If we reach the point where we cannot be allies to each other and we dismiss the voices of those who seek to build coalitions among us, we are twice defeated and the larger enemies have no further work to do towards our dissolution.  I am and will always be a voice for Afrikan unity, even when that desire for unity gets me mocked by those who do not understand or who are so caught up in their real pain that they can no longer hear.

I must stand on the truth of our ancestors. Very simply a gender specific discussion of communal problems, be that from the sole authority of women or the sole authority of men will fail. That idea is not ours and instead that of our oppressor’s philosophies which treats gender as rooted in antagonistic opposition. That is why I seek instead collective dialogue for collective building. We can create all the male only and female only spaces we want to talk about whatever communal problems we wish, but their solution from an Afrikan perspective must be collective.
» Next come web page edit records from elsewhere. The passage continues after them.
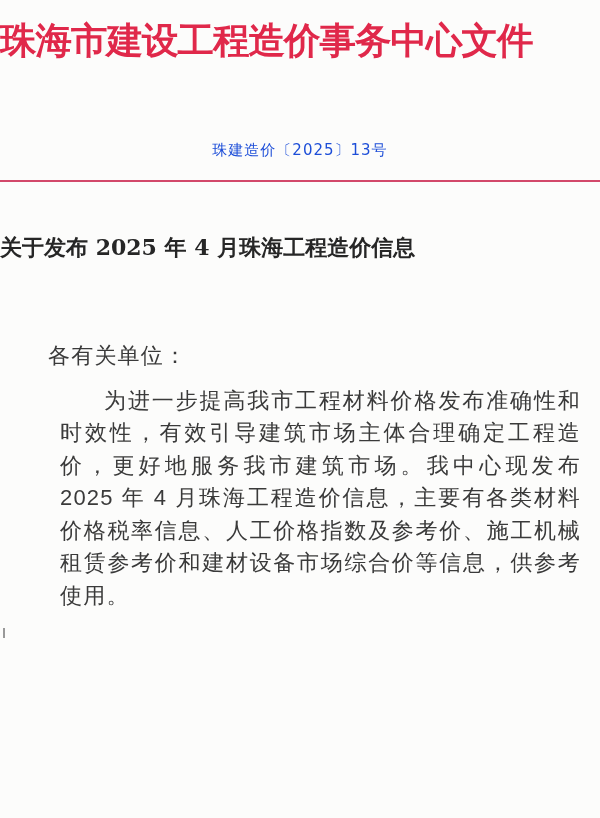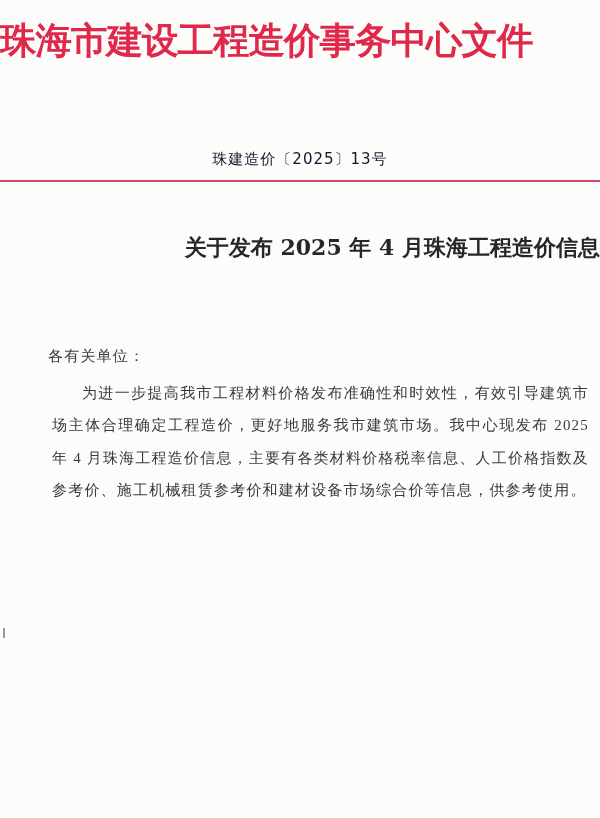"珠建造价〔2025〕13号" .doc-number { color: #0f172a -> #1d4ed8; top: 150px -> 141px }
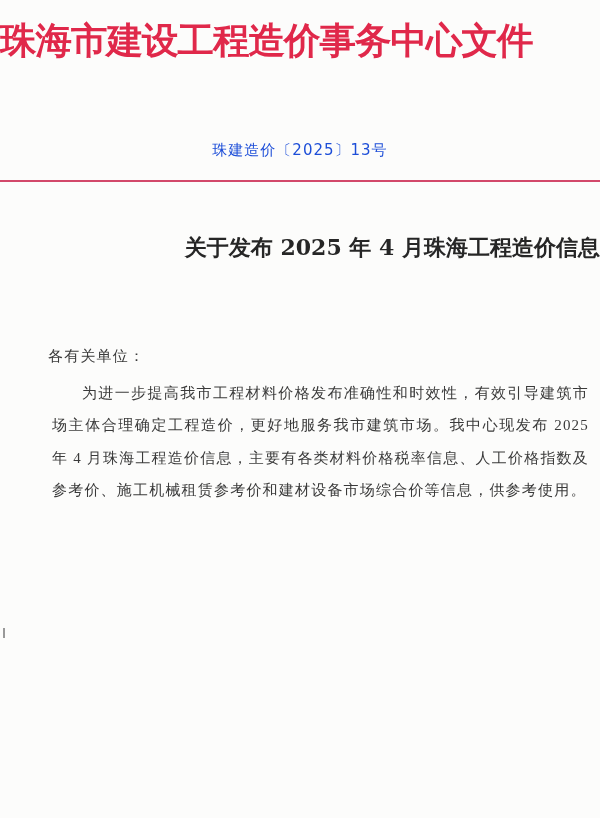"关于发布 2025 年 4 月珠海工程造价信息" .notice-title { text-align: right -> left }
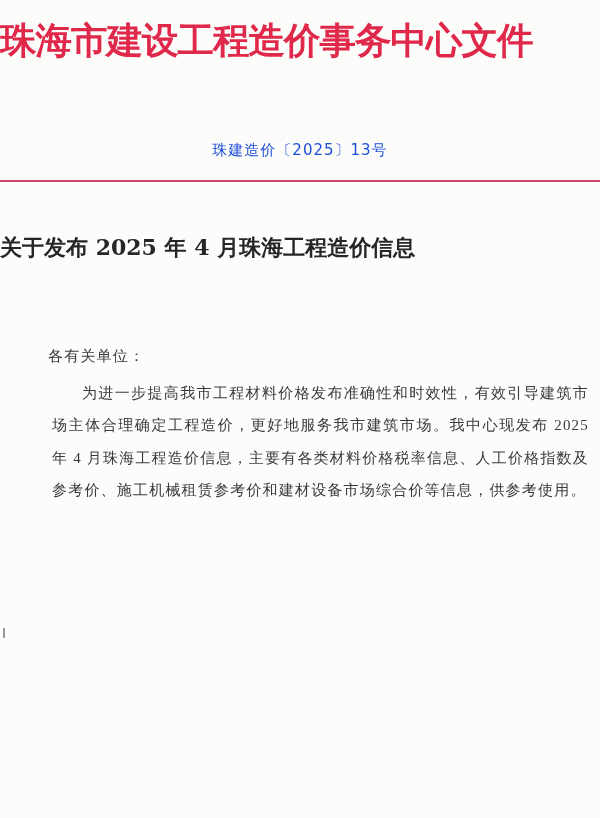"各有关单位：" .body-text { font-family: Liberation Serif, serif -> Liberation Sans, sans-serif; font-size: 15px -> 22px }
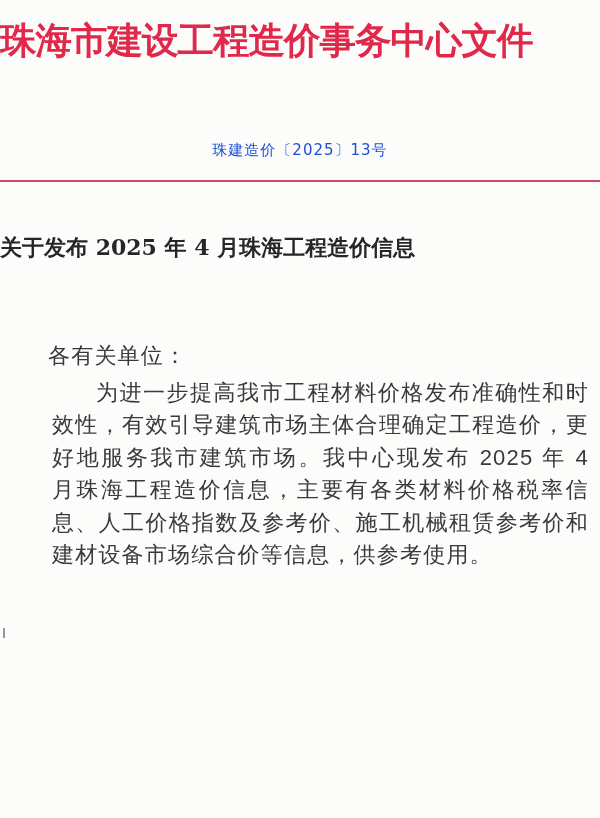"为进一步提高我市工程材料价格发布准确性和时效性，有效引导建筑市场主体合理确定工程" .para { margin: 4px -> 12px }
Our ancestors believed that anything else was delusional. I think the tragedy is the idea that the unrighteous and evil silencing of women’s voices we all condemn in turn justifies the same in reverse. I reject the notion that we cannot have a civil collective discussion as a family across gender lines on these questions (assuming we WANT too) or that we HAVE to silence someone, anyone on communal issues. Replacing one authoritarian approach to discourse by one gender with another is not progress. I do also believe in a necessary airing of grievances, but I believe ADDRESSING the grievances and collective work to that end to be equally if not more important. Otherwise, a hundred years from now we will still be addressing grievances. Actually, we WON’T because if we don’t address the horrors sisters have experienced that so pains their consciousness, we won’t exist as a collective at all TO address them. if we are going to progress at some point this is going to have to involve ALL of us together. Call me when we are ready to make that step from recounting pain to constructing progress.

 

In order to deal with Afrikan gender problems we have to start from an Afrikan gender framework, discuss it in an Afrikan way, and propose Afrikan solutions. Anything else will lead to gender segregation, mutual recrimination, familial breakdown, and more abuse and exploitation for all of us among ourselves and who but the Devil would be interested in approaches and concepts that lead us to more of that?

Eurocentric feminism will not liberate Afrikan women from Eurocentric patriarchy any more than Eurocentric nationalism will liberate Afrikan people from Eurocentric white supremacy. You cannot use the master’s tools to deconstruct the master’s house.